Elvis Costello's second album was called This Year's Model, and that was, among other things, a comment on the insecurities of the trendy world of popular music, in which this year's commercial hit or critical favorite is next year's forgotten reject.

One person who's been forgotten recently is Graham Parker, and ironically enough, the "model" that pushed him into obsolescence was Mr. Costello. Until the hipper rock critics clasped Mr. Costello to their collective bosoms as the world's great white rock‐and‐roll hope, they had been clasping Mr. Parker.

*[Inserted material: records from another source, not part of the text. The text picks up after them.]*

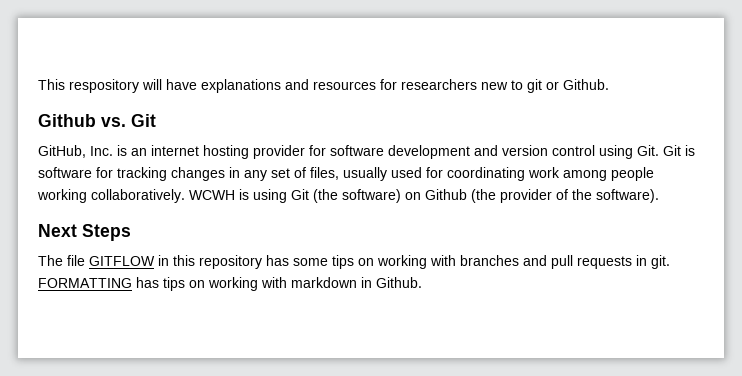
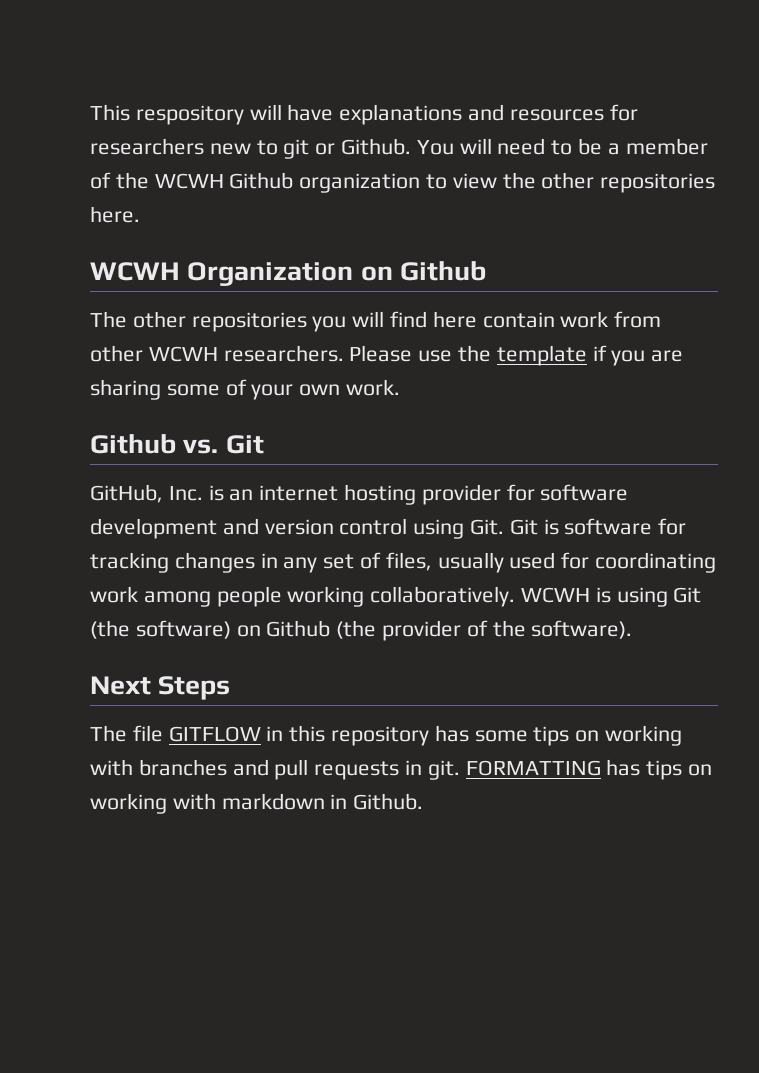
(609, 84) none -> [416,138,708,155] [90,172,716,193] [90,206,140,223] [90,261,486,286] [90,311,662,332] [90,345,684,366] [90,379,401,400] You will need to be a member of the WCWH Github organization to view the other repositories here. // WCWH Organization on Github // The other repositories you will find here contain work from other WCWH researchers. Please use the template if you are sharing some of your own work.

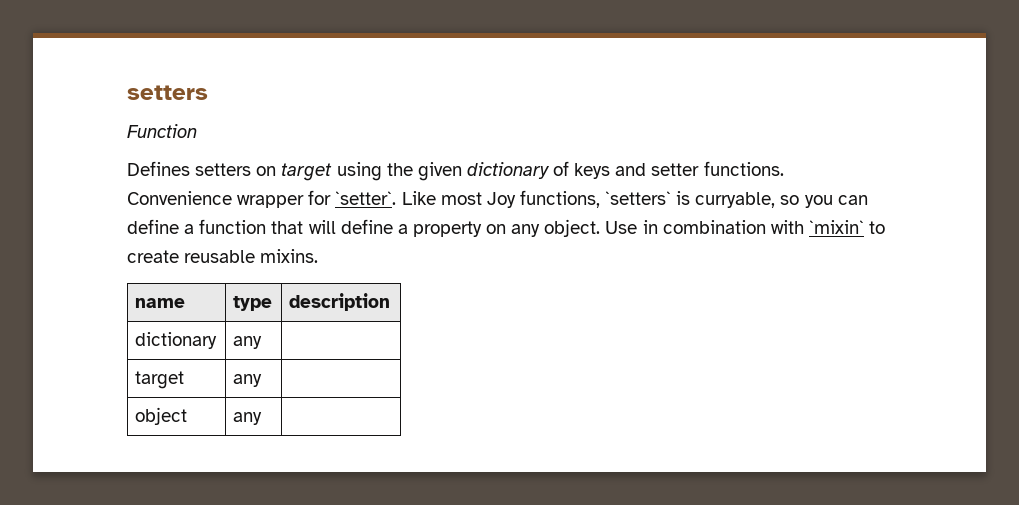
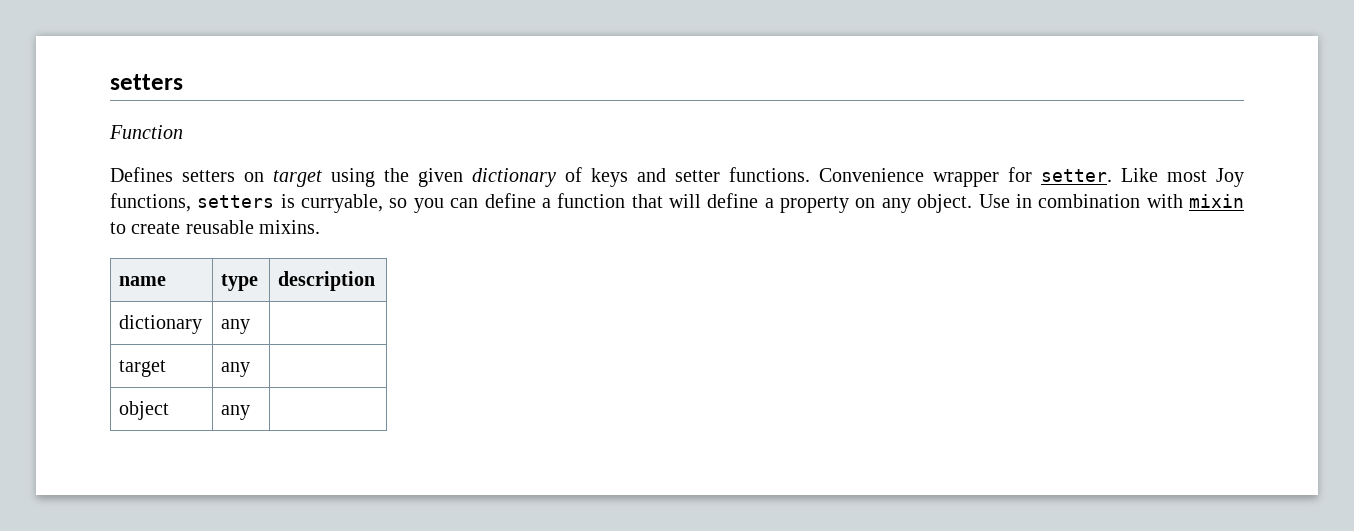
[335,191,397,205] `setter`. -> [1041,169,1112,182] setter.
[605,191,672,205] `setters` -> [197,195,275,208] setters
[808,220,864,234] `mixin` -> [1189,194,1244,208] mixin

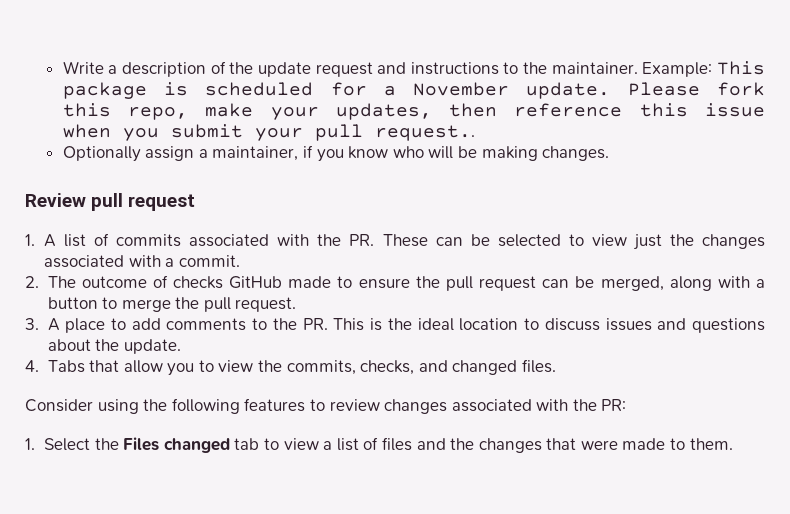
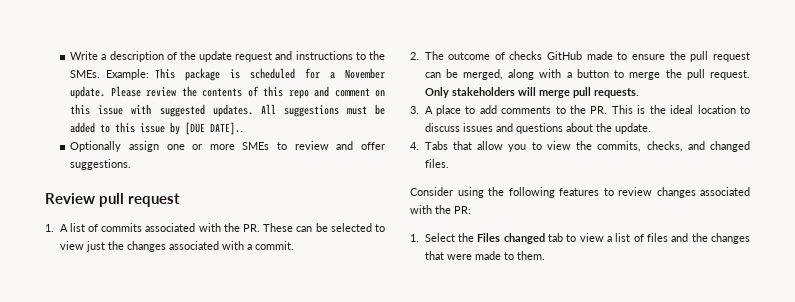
[551,62,638,74] maintainer. -> [70,70,101,78] SMEs.
[717,82,765,96] [62,103,765,120] [62,124,475,141] [62,145,610,162] fork this repo, make your updates, then reference this issue when you submit your pull request.. // Optionally assign a maintainer, if you know who will be making changes. -> [146,86,385,99] [70,104,385,117] [70,122,244,135] [70,141,385,152] [70,159,132,170] review the contents of this repo and comment on this issue with suggested updates. All suggestions must be added to this issue by [DUE DATE].. // Optionally assign one or more SMEs to review and offer suggestions.
(297, 304) none -> [424,87,639,98] Only stakeholders will merge pull requests.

Mr. Parker's eclipse may not have been because of any failing on his part, however, or even because Mr. Costello is so wonderful. Mr. Parker accuses his former record company, Mercury, which he thinks failed to advance his career properly. In fact, Mr. Parker is so exercised that he's written a song about the subject, called "Mercury Poisoning." It hasn't been formally released, and isn't likely to be. But his new label, Arista, has seen to it that promotional copies are in abundant supply.

This is not an unprecedented maneuver — after all, the Sex Pistols gave us "EMI," a number cataloguing their complaints about that company. But "Mercury Poisoning" happens to be Mr. Parker's best song in a long time (to fulfill his Mercury contract, he cranked out an indifferent live album last year that helped shift critics' attentions to Mr. Costello). It's angry and passionate and exciting, and it would be nice if the general public could hear it.

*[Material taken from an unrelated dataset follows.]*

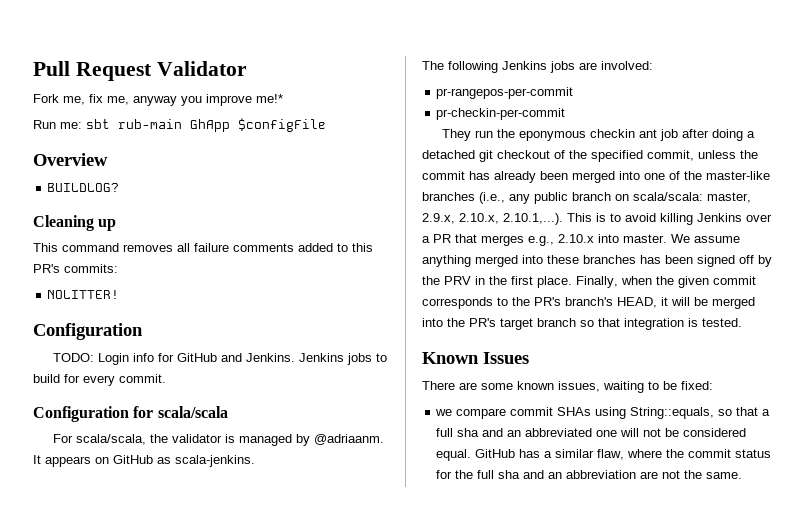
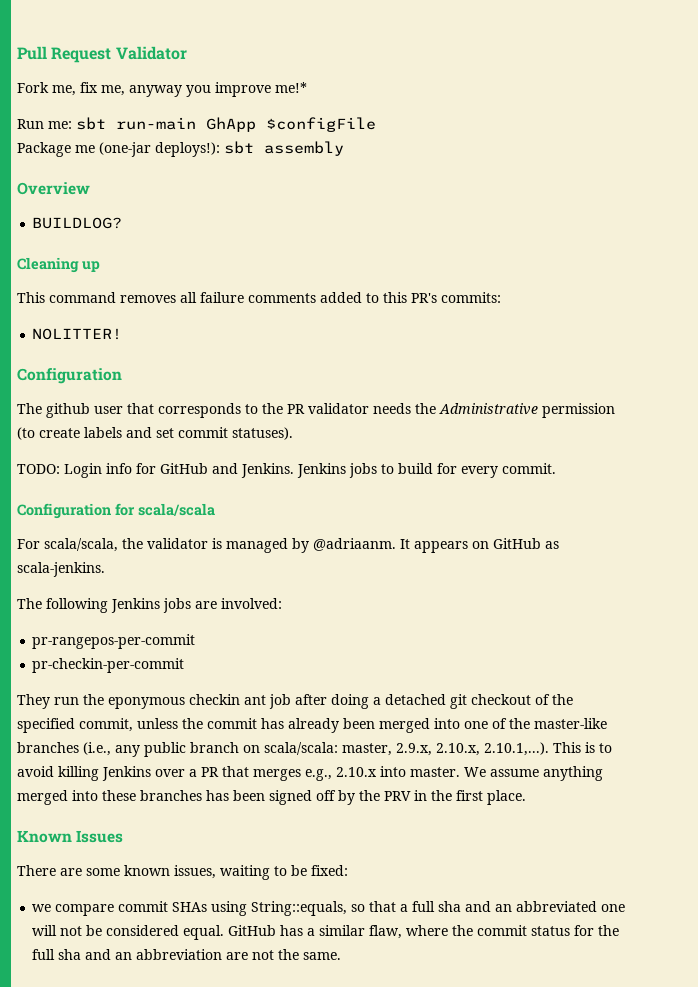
[118,119,182,129] rub-main -> [116,117,196,130] run-main
(326, 125) none -> [17,141,344,157] // Package me (one-jar deploys!): sbt assembly
(143, 331) none -> [17,403,615,418] [17,427,293,440] // The github user that corresponds to the PR validator needs the Administrative permission (to create labels and set commit statuses).
[576,276,756,288] [422,297,755,309] [422,318,742,330] Finally, when the given commit corresponds to the PR's branch's HEAD, it will be merged into the PR's target branch so that integration is tested. -> (526, 797) none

In the meantime, there is Mr. Parker's first Arista album to contend with. It's called Squeezing Out Sparks — a comment on the difficulties of sustaining inspiration? — and although nothing on it has the immediate impact of "Mercury Poisoning," it's still Mr. Parker's best album in a while.

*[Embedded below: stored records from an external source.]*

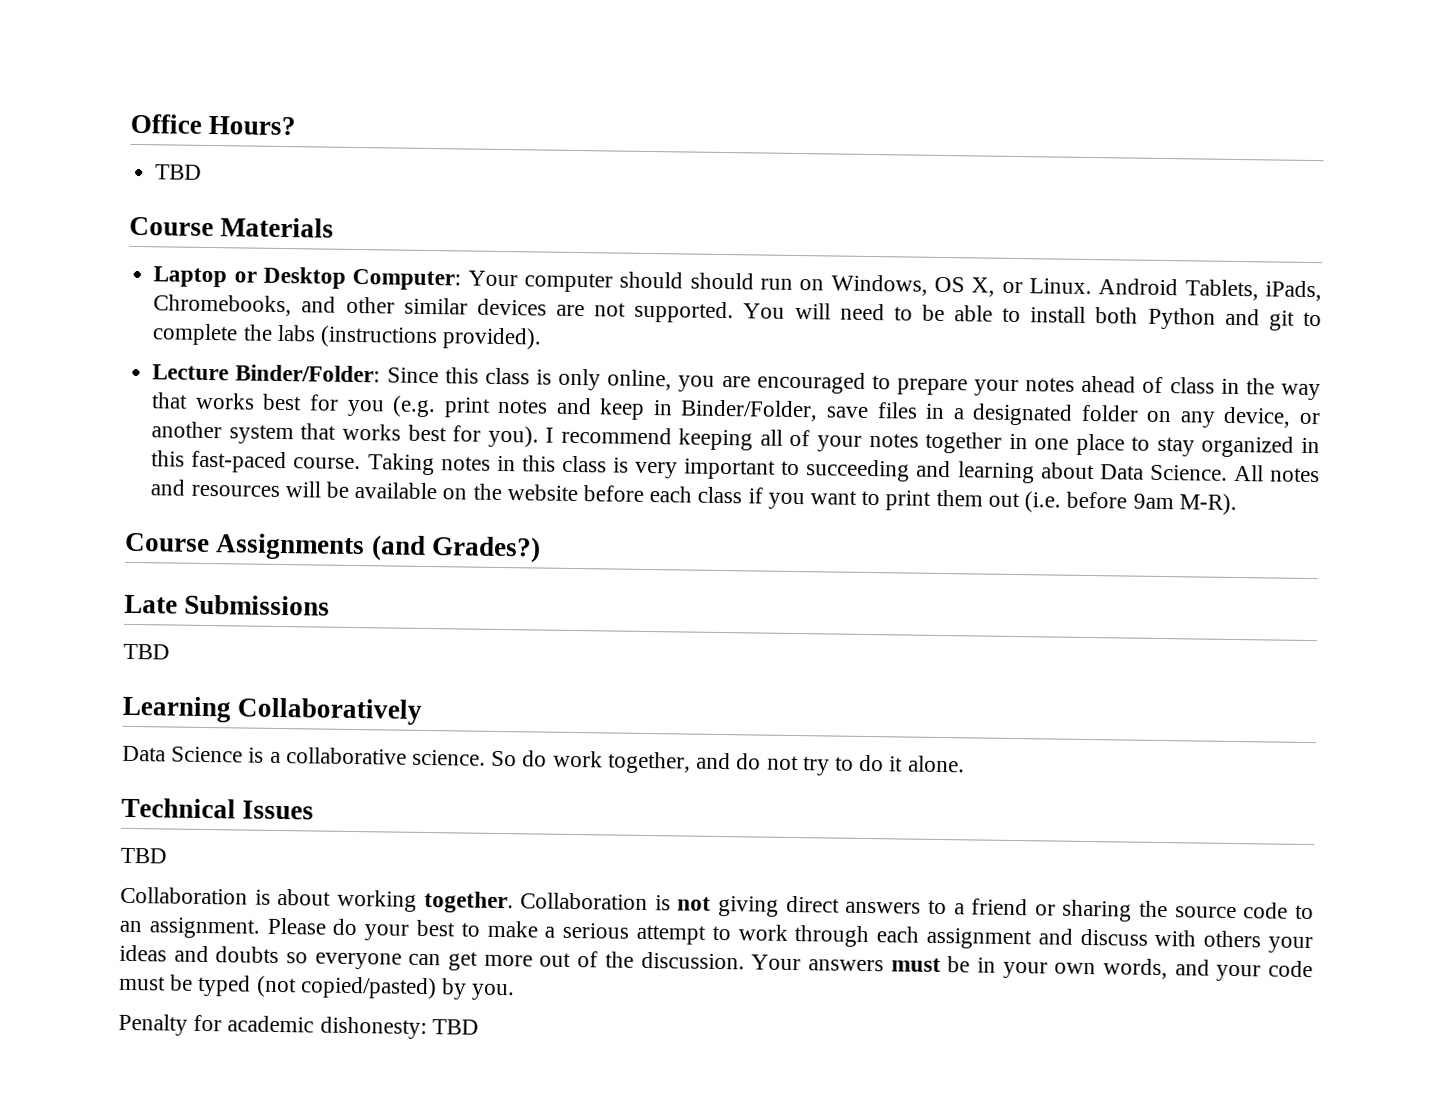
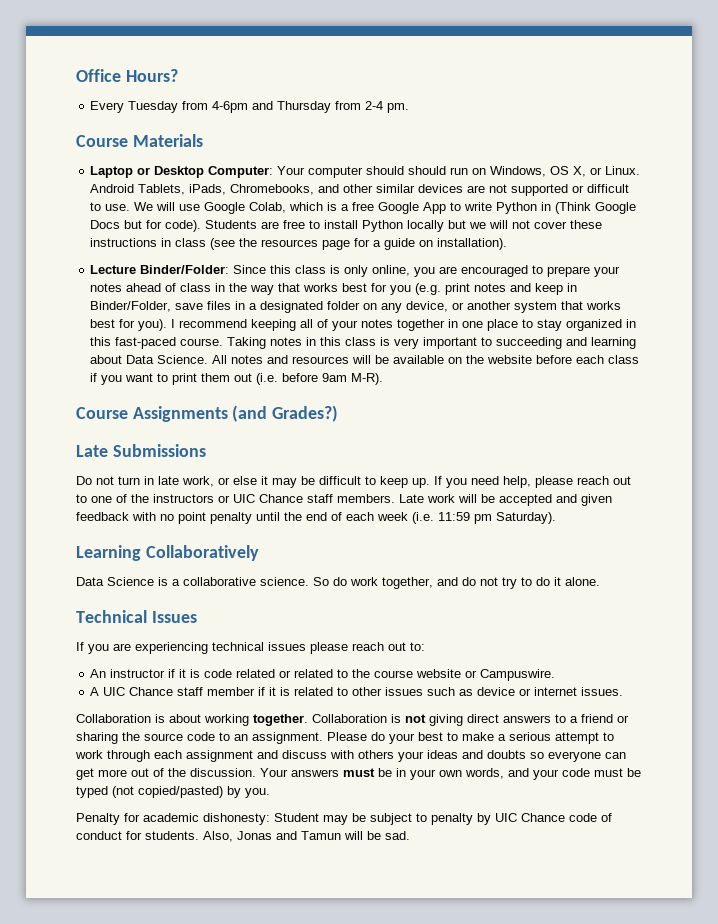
[155,164,203,180] TBD -> [90,101,410,113] Every Tuesday from 4-6pm and Thursday from 2-4 pm.
[634,300,1322,331] [152,323,543,350] supported. You will need to be able to install both Python and git to complete the labs (instructions provided). -> [511,184,630,196] [90,202,637,214] [90,220,603,232] [90,238,508,250] supported or difficult to use. We will use Google Colab, which is a free Google App to write Python in (Think Google Docs but for code). Students are free to install Python locally but we will not cover these instructions in class (see the resources page for a guide on installation).
[123,643,170,660] TBD -> [76,476,631,488] [76,494,612,506] [76,512,556,524] Do not turn in late work, or else it may be difficult to keep up. If you need help, please reach out to one of the instructors or UIC Chance staff members. Late work will be accepted and given feedback with no point penalty until the end of each week (i.e. 11:59 pm Saturday).
[120,847,167,864] TBD -> [76,642,425,654] [90,669,556,681] [90,687,624,696] If you are experiencing technical issues please reach out to: // An instructor if it is code related or related to the course website or Campuswire. // A UIC Chance staff member if it is related to other issues such as device or internet issues.
[431,1019,479,1035] TBD -> [274,813,612,825] [76,831,410,842] Student may be subject to penalty by UIC Chance code of conduct for students. Also, Jonas and Tamun will be sad.

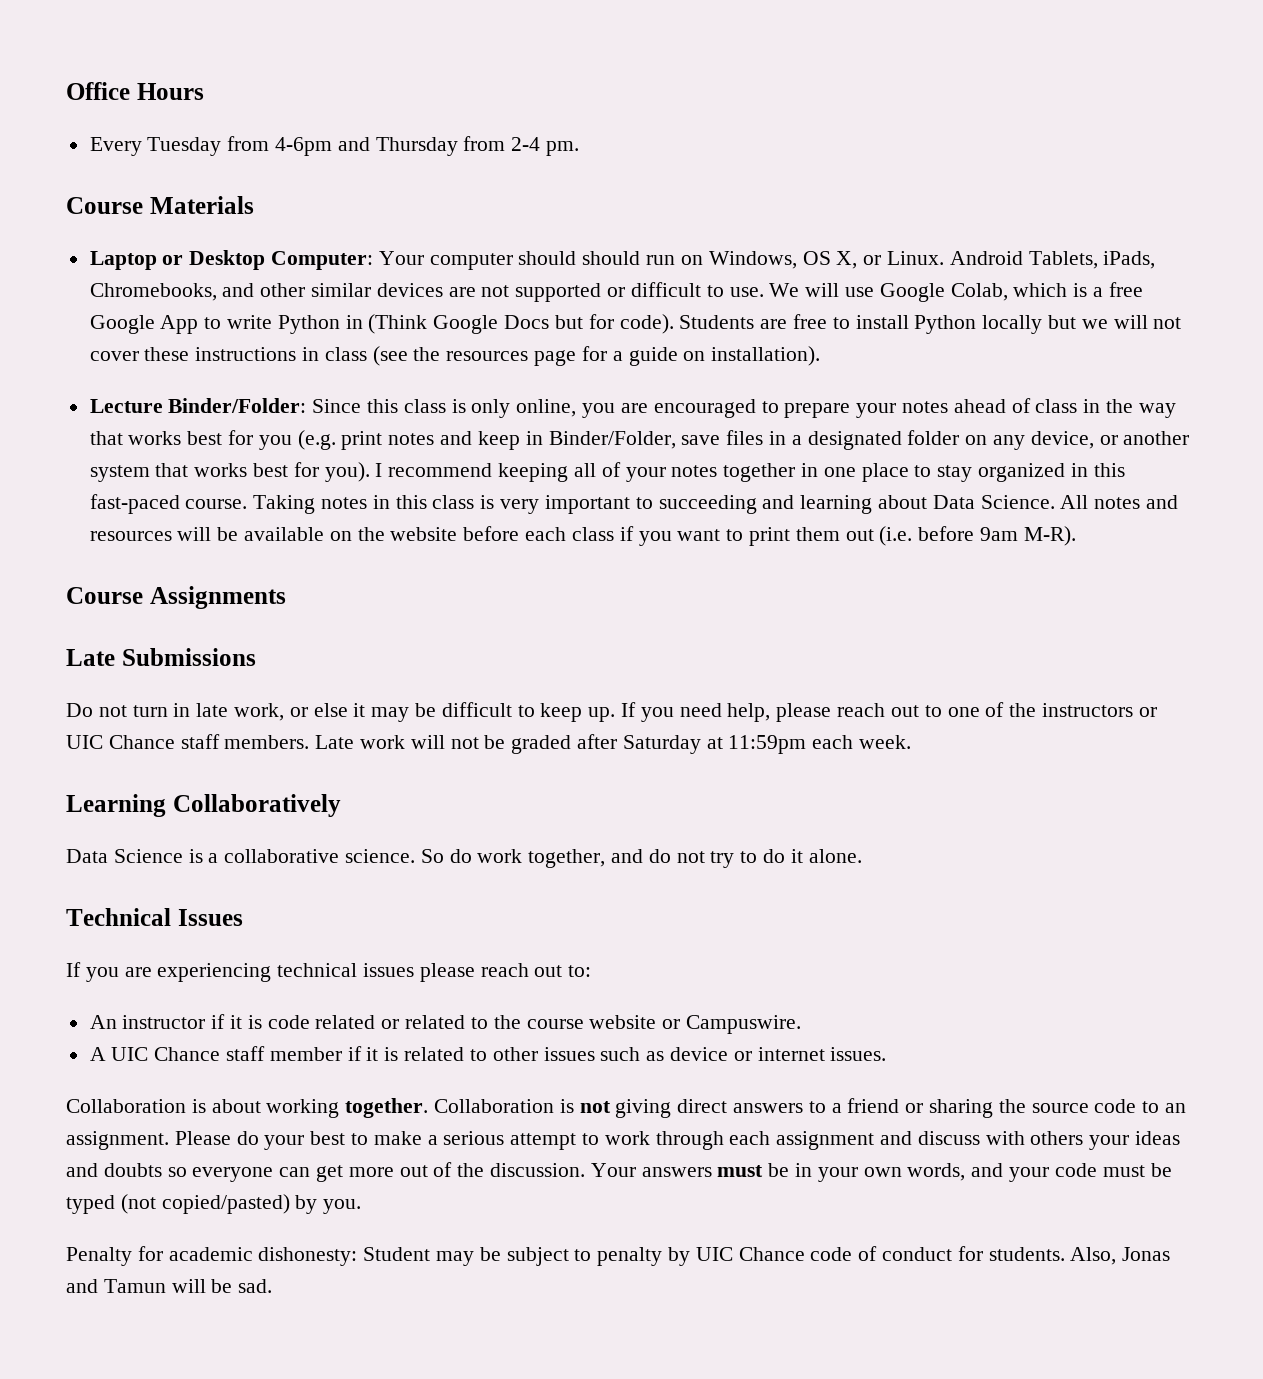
[125,69,178,82] Hours? -> [136,83,204,100] Hours
[232,405,339,422] (and Grades?) -> (286, 597) none
[481,494,612,506] [76,512,556,524] be accepted and given feedback with no point penalty until the end of each week (i.e. 11:59 pm Saturday). -> [450,734,912,754] not be graded after Saturday at 11:59pm each week.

Both Mr. Parker and Mr. Costello have sometimes seemed to limit their effectiveness (and their commercial appeal) by concentrating excessively on angry denunciation — in other words, to confuse focus with a lack of range. But on this new album, Mr. Parker shows a commendable ability to vary his musical mood and textures, which he is able to do in part because he has a more flexible voice than Mr. Costello. The lyrics here are interesting and trenchant, and the music can be tough and rocking or softer and more overtly tender than Mr. Parker has allowed himself to be before.

One ostensible love song, though, suggests that the fury of "Mercury Poisoning" may be misplaced. The refrain is, "Nobody hurts you, other than yourself." If that's true, why get so upset with Mercury?

While all of this has been going on, Mr. Costello has hardly been idle; Mr. Costello seems never to be idle. He's due at the Palladium on March 31 and will engage in a three‐club marathon on April Fool's Day, one set to a club, with tickets sold through a lottery organized by WNEW‐FM. And Columbia has just released a single from his Armed Forces album, Nick Lowe's "(What's So Funny 'Bout) Peace, Love and Understanding." Those who already have the album may still be interested in the B‐side, which consists of his one minute, 25 second, cavernously sincere account of "My Funny Valentine," the Rodgers and Hart staple that about every singer of the previous generation recorded at one time or another.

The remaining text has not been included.